|Zbiegniew Siemiątkowski headed Poland's intelligence service between 2002 and 2004|
Zbigniew Siemiątkowski, head of Poland’s intelligence service (the AW) from 2002 to 2004, has been charged by the Polish Prosecutor’s Office with breaking international law in connection with an investigation into alleged CIA “black sites.” Some of these secret detention facilities, where CIA suspects in the “global war on terror” were allegedly kept and, in some cases, subjected to torture, were reportedly based in Poland.
Specifically, Mr Siemiątkowski is being charged with allowing prisoners to be illegally deprived of their liberty and with allowing “physical punishment” to be used against them. He will face the charges in a domestic criminal court.
Mr Siemiątkowski, however, told television station TVP Info that he had “refused to answer the prosecutor’s questions and will continue to do so at every stage of the proceedings, including in court,” citing issues of national security.
The charges relate to an investigation, launched in 2008, into whether Poland hosted CIA detention centers for suspected terrorists during the early years of the “war on terror.” A military base in Stare Kiejkuty, northeastern Poland, was allegedly used as one of the so-called CIA “black sites” between December 2002 and September 2003.
In January this year, Polish prosecutors granted terrorism suspect Abu Zubaydah “victim status” in an investigation after he claimed to be a victim of secret detention and torture while in Poland.
There are suggestions that the current leader of the Democratic Left Alliance, Leszek Miller, who was prime minister during the period when the black sites were allegedly in use, could be charged in connection with the sites before Poland’s State Tribunal. However, this had not been confirmed as WBJ went to press.
Mr Miller reacted to the speculation by saying that those responsible for the “leaks” of information were “committing treason.” “This will not end until the prosecutor running to the media [with information] is punished,” the former PM told journalists. Mr Miller has denied that he had any knowledge of the CIA detaining and torturing prisoners in Poland.
A democratic country
Meanwhile, Prime Minister Donald Tusk reacted by saying that “there is no doubt Poland is a democratic country. This is a painful but very clear proof that no politician, even if hand in hand with the biggest superpower in the world, can do something that will never see the light of the day.”
“This is not the 19th century and not some Bantu state.
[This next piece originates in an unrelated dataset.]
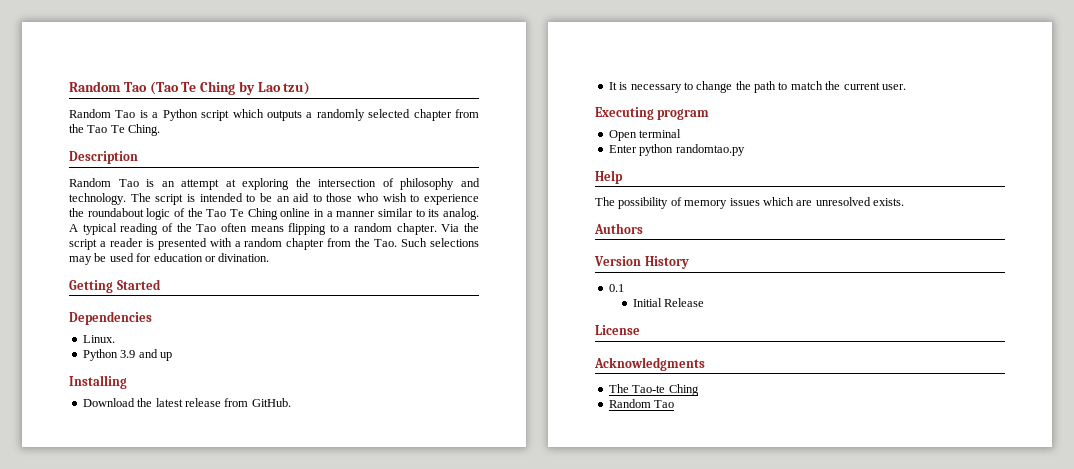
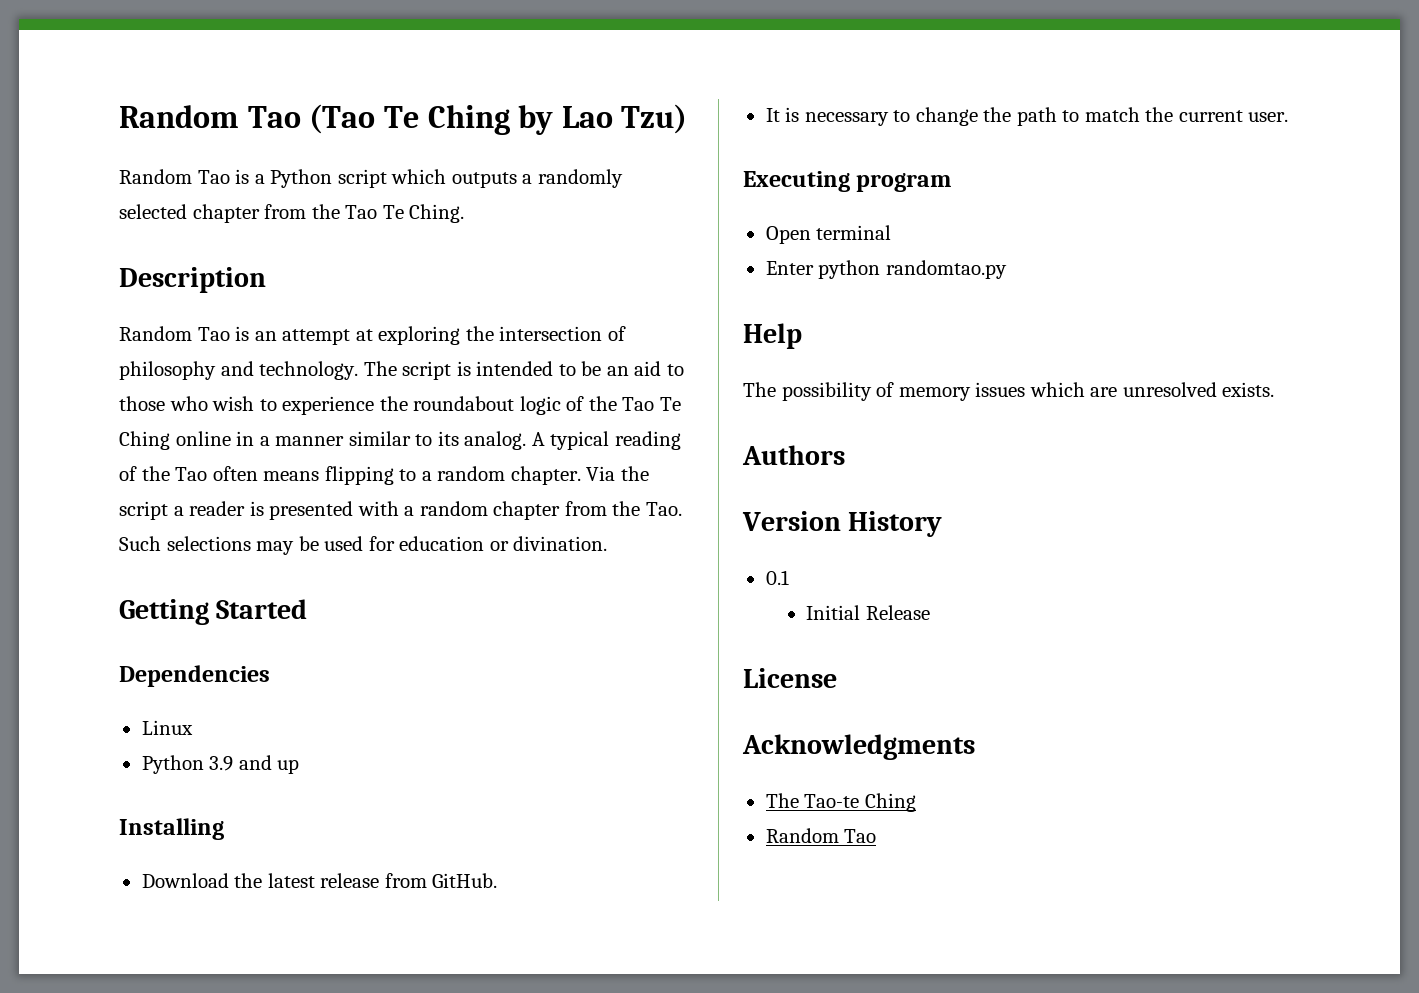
[283,81,311,95] tzu) -> [621,104,688,134] Tzu)
[82,335,115,343] Linux. -> [141,720,193,735] Linux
Rulers have to know how to take care of the dignity of the Polish state and so do only what is in accordance with their conscience and the law,” he added.
However, he also said that if he had been the prosecutor, he “would not have formulated the charges,” and that Poland was “in a sense the political victim of the indiscretion of some people in the US administration several years ago.”
Those investigating the case “must rise to the highest standards of concern for state interest” and show the “utmost discretion,” he added.